A. Infectious Diseases
Key words
 Infectious disease: a disease caused by an organism such as bacterium and viruses.
 Pathogen: organisms that cause disease.
 Disease transmission: the transfer of disease from an infected person to a non-infected person.
 Disease carrier: a person with no symptoms but has the disease.
 Transmission cycle: the passage of a pathogen from one host to another.
 Disease eradication: the complete breakage of the transmission cycle.
 Endemic disease: a disease that is always in a population.
 The incidence of a disease is the number of people who are diagnosed over a certain period of time,
a month week or year.
 The prevalence of a disease is the number of people who have that disease at any one time.
 An epidemic occurs when there is a sudden increase in the number of people with a disease.
 A pandemic occurs when there is an increase in the number of cases throughout a continent across
the world.
 Mortality rate is the number of deaths over a particular length of time usually a year.
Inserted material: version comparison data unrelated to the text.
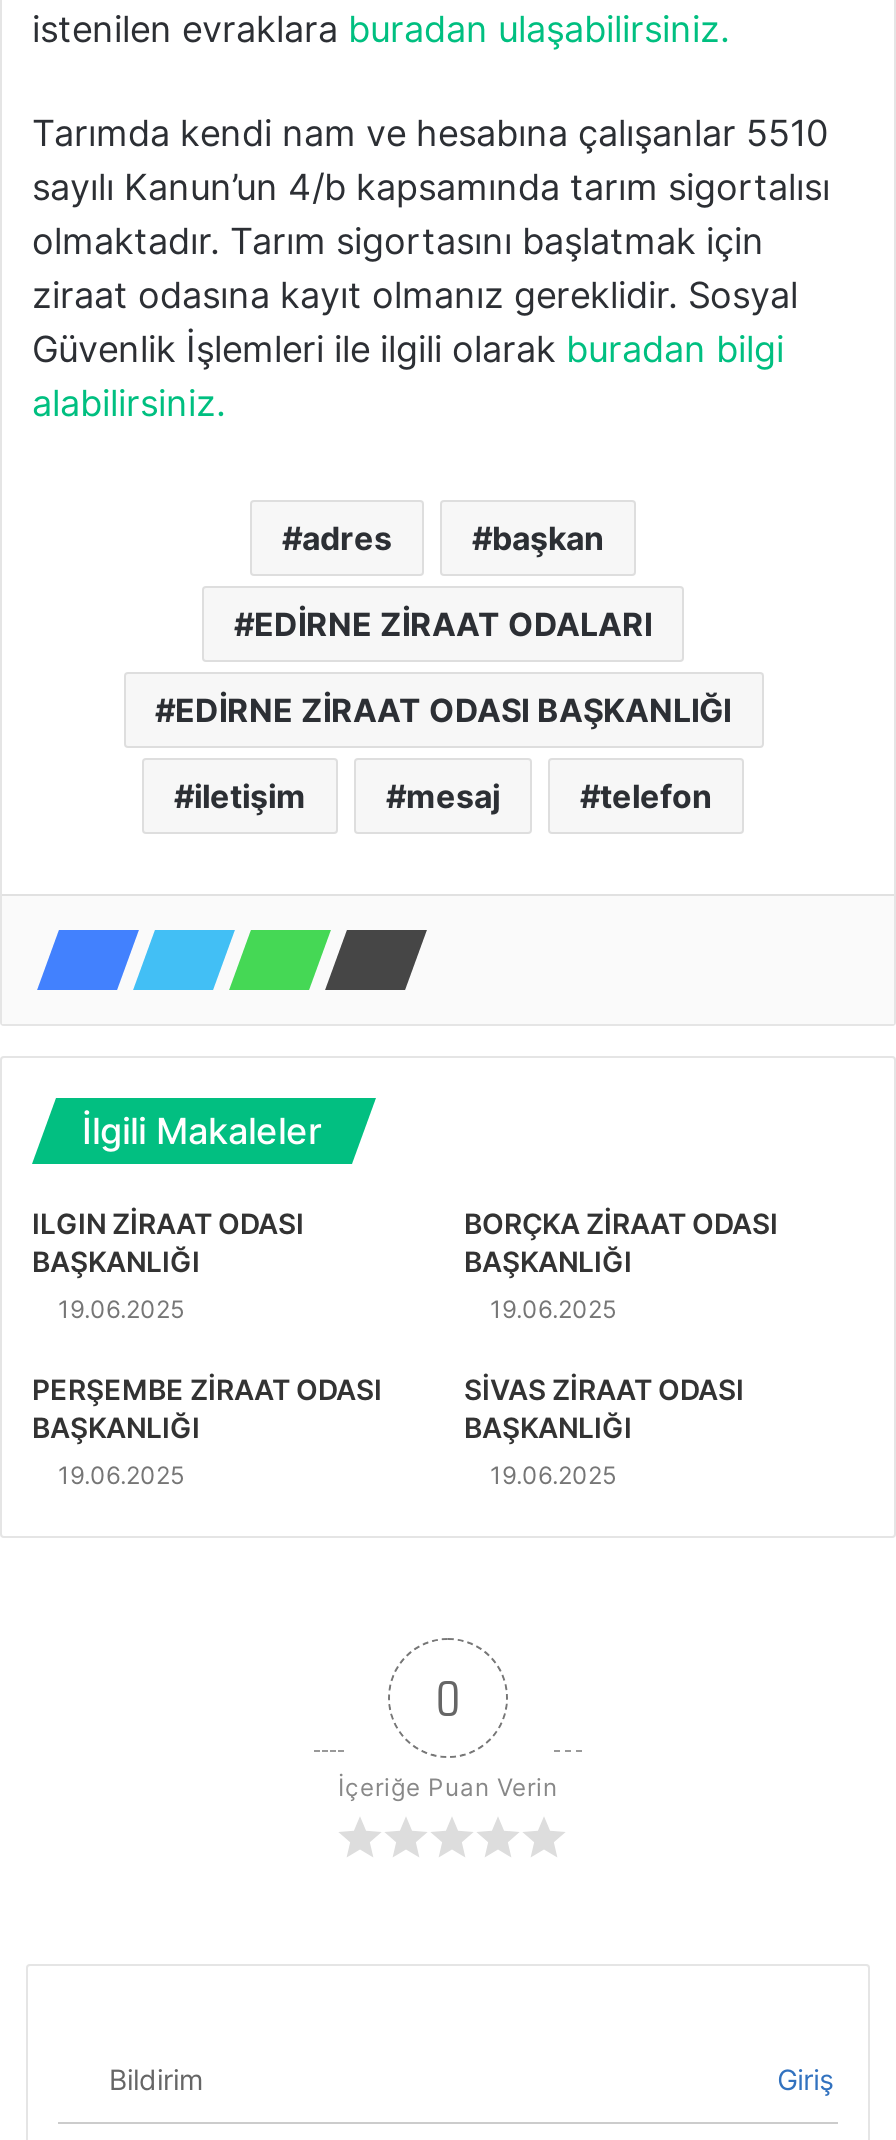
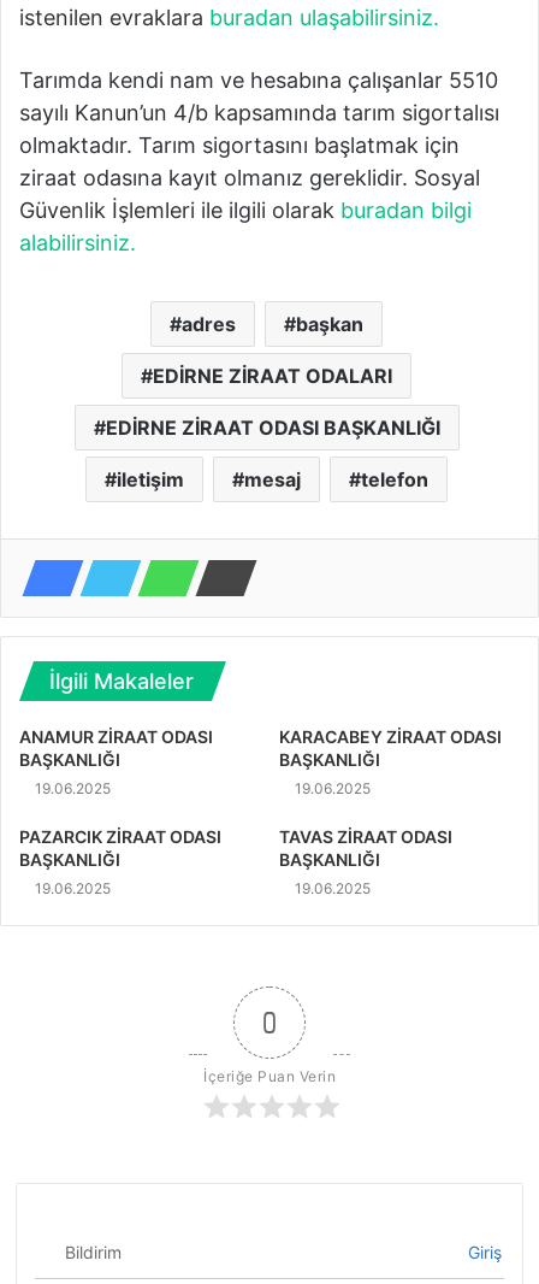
[32,1205,304,1239] ILGIN ZİRAAT ODASI -> [19,726,213,746] ANAMUR ZİRAAT ODASI
[464,1205,778,1239] BORÇKA ZİRAAT ODASI -> [279,726,502,746] KARACABEY ZİRAAT ODASI
[32,1371,382,1405] PERŞEMBE ZİRAAT ODASI -> [19,826,221,846] PAZARCIK ZİRAAT ODASI
[464,1371,744,1405] SİVAS ZİRAAT ODASI -> [279,826,452,846] TAVAS ZİRAAT ODASI

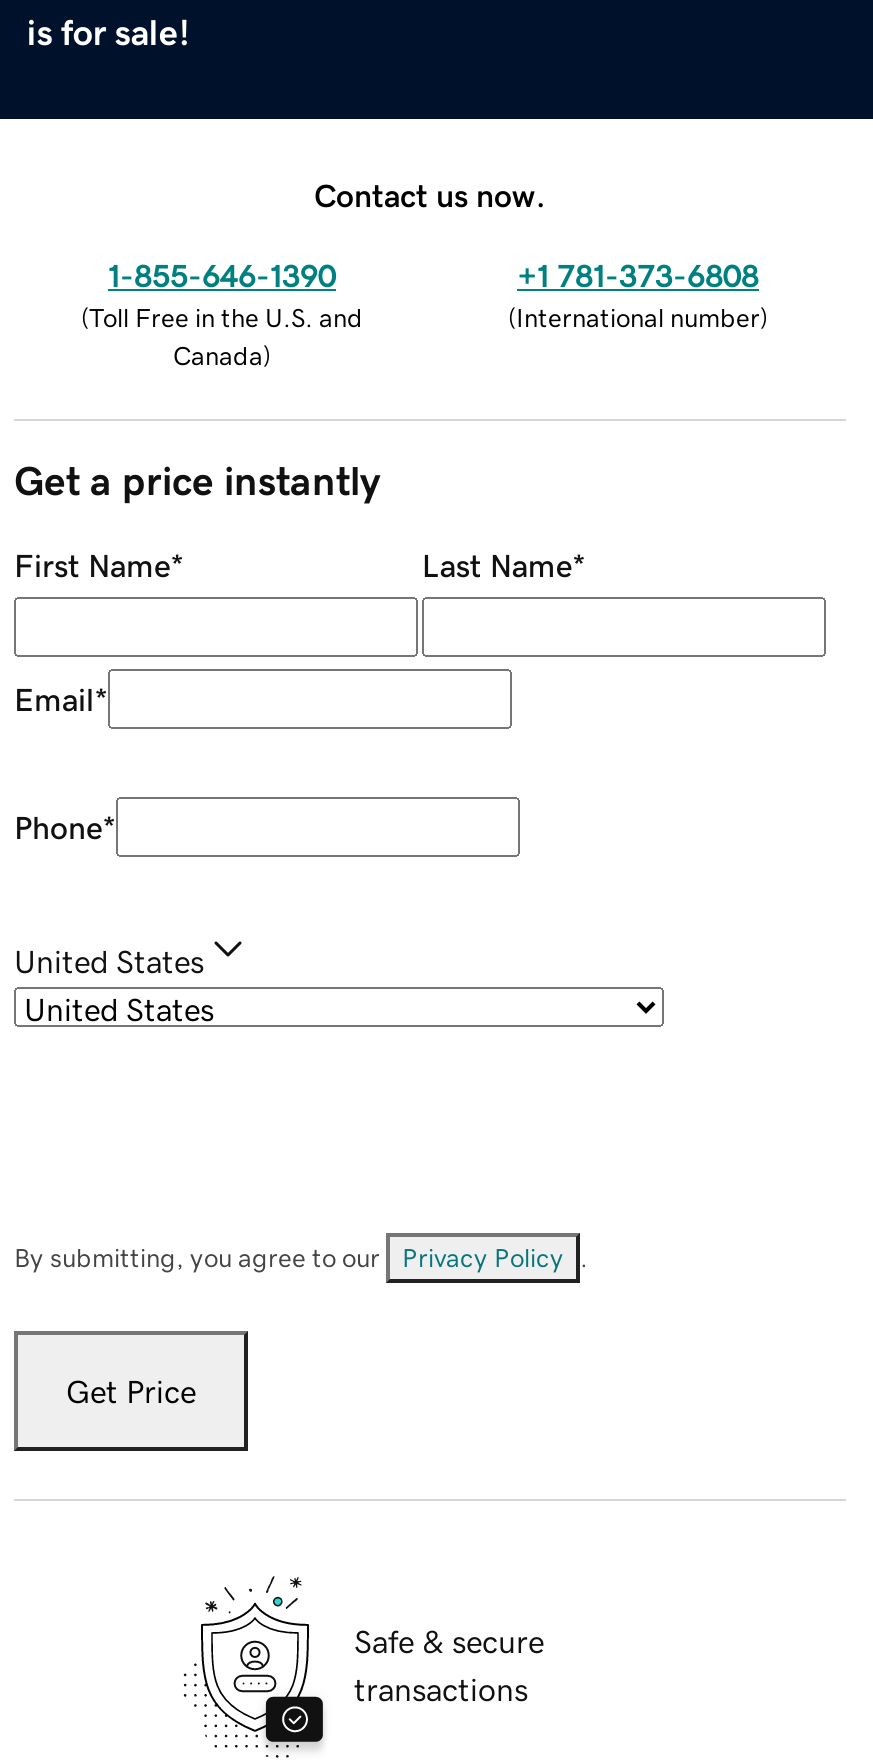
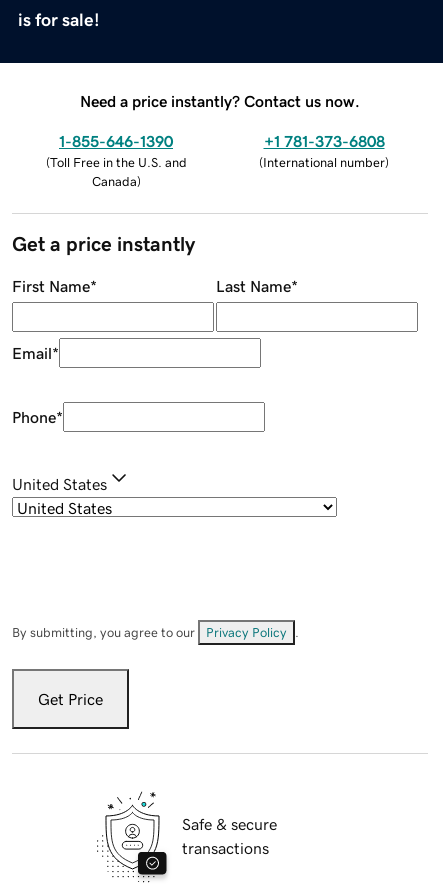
[314,178,546,210] Contact us now. -> [80,93,360,109] Need a price instantly? Contact us now.

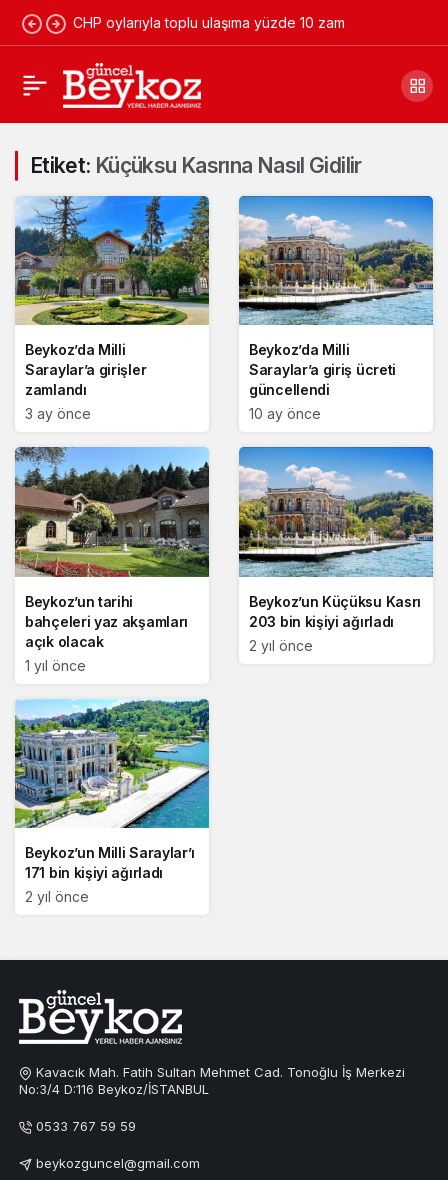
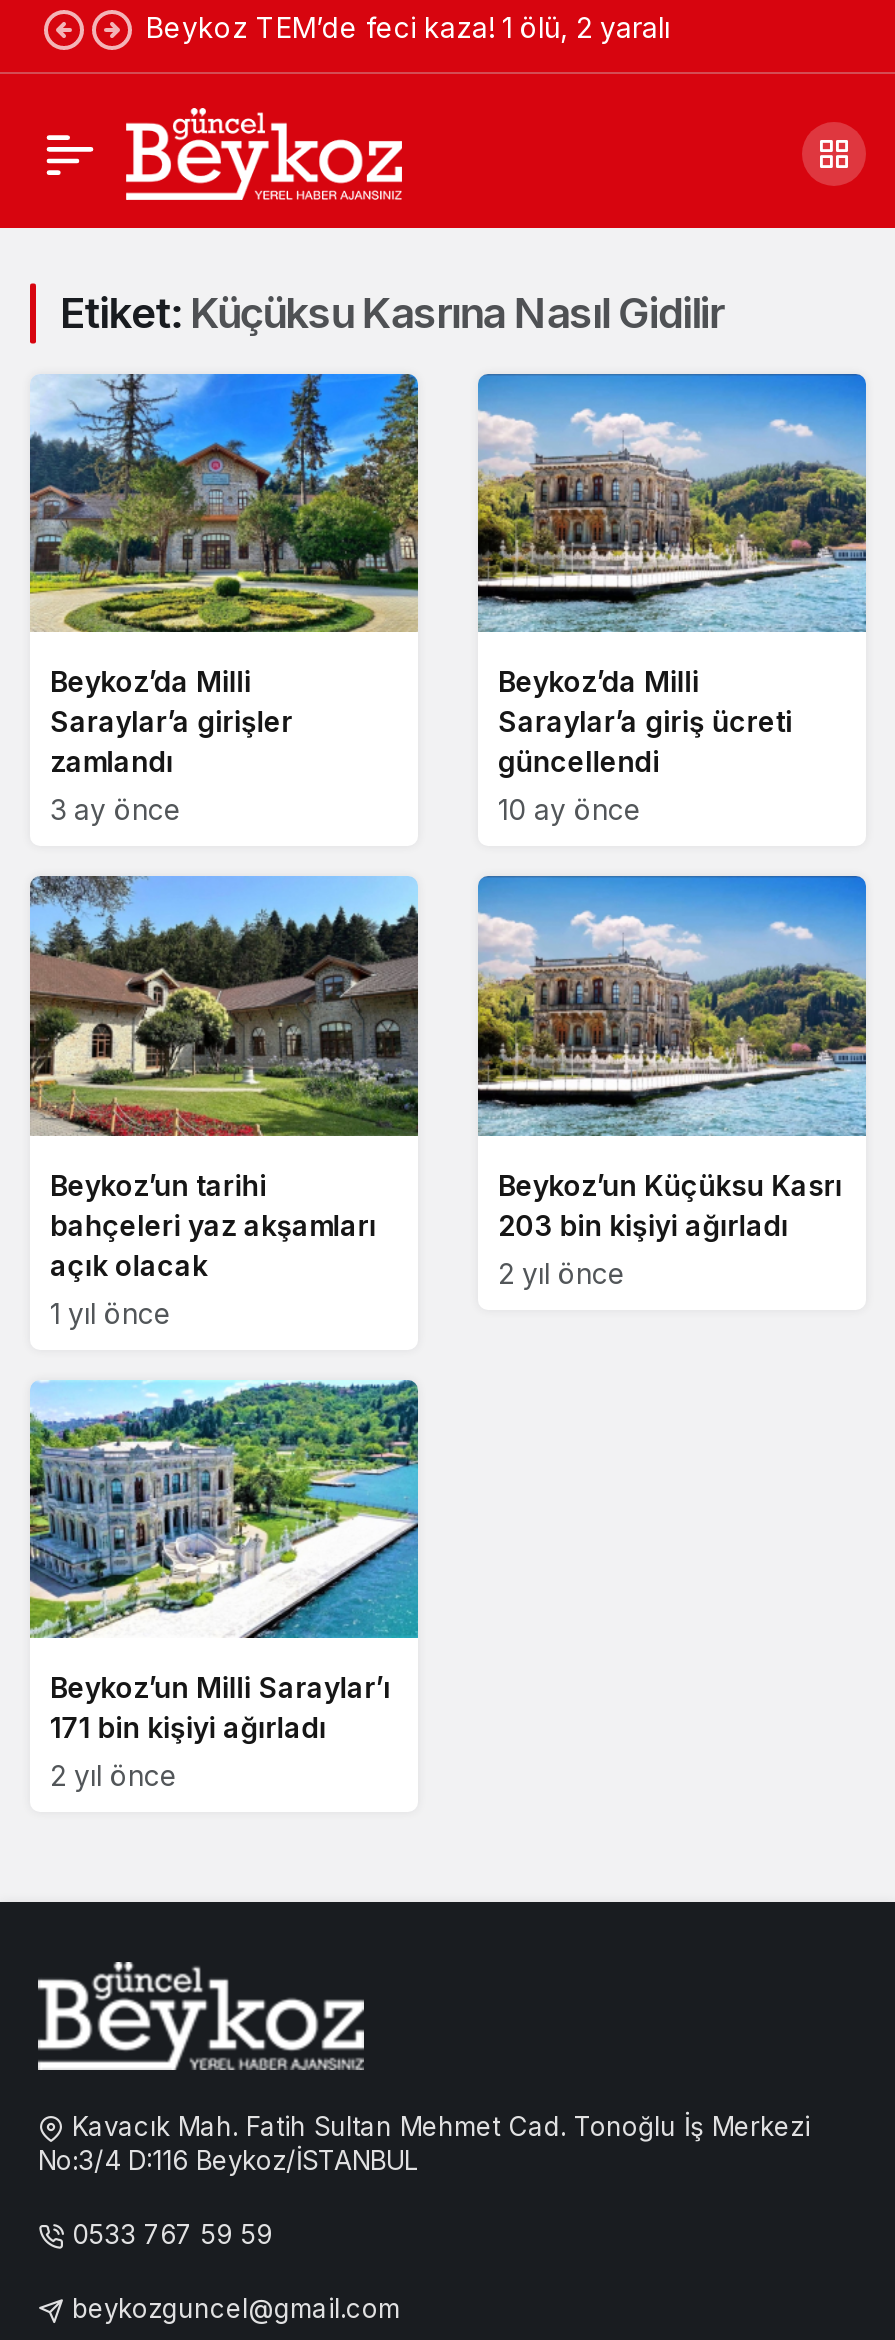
[73,14,345,31] CHP oylarıyla toplu ulaşıma yüzde 10 zam -> [146,10,670,44] Beykoz TEM’de feci kaza! 1 ölü, 2 yaralı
What are infectious diseases?

 Infectious diseases are diseases that are caused by organisms known as pathogens.
 They are sometimes called communicable diseases as they are passed from infected to uninfected
people.
 Some diseases also affect animals and are passed from animals to humans.
 ‘Disease’ is a difficult word to define as it covers a wide range of human conditions.
 it is often defined as an illness or disorder of the body or mind that leads to poor health.
 Each disease is associated with a set of signs and symptoms.
 Many infectious diseases, such as the common cold, measles and influenza, affect us for a short
period of time.
 Others, such as tuberculosis (TB), may last a much longer time.
 In the case of HIV/AIDS, there is as yet no cure, and treatments must be taken for the rest of the
person’s life.
 Some infectious diseases can only spread from one person to another by direct contact, because the
pathogen cannot survive outside the human body.
 Other pathogens can survive in water, human food, faeces or animals (including insects), and so are
transmitted indirectly from person to person.

Ways to prevent diseases

 Vaccination is a major control measure for many infectious diseases.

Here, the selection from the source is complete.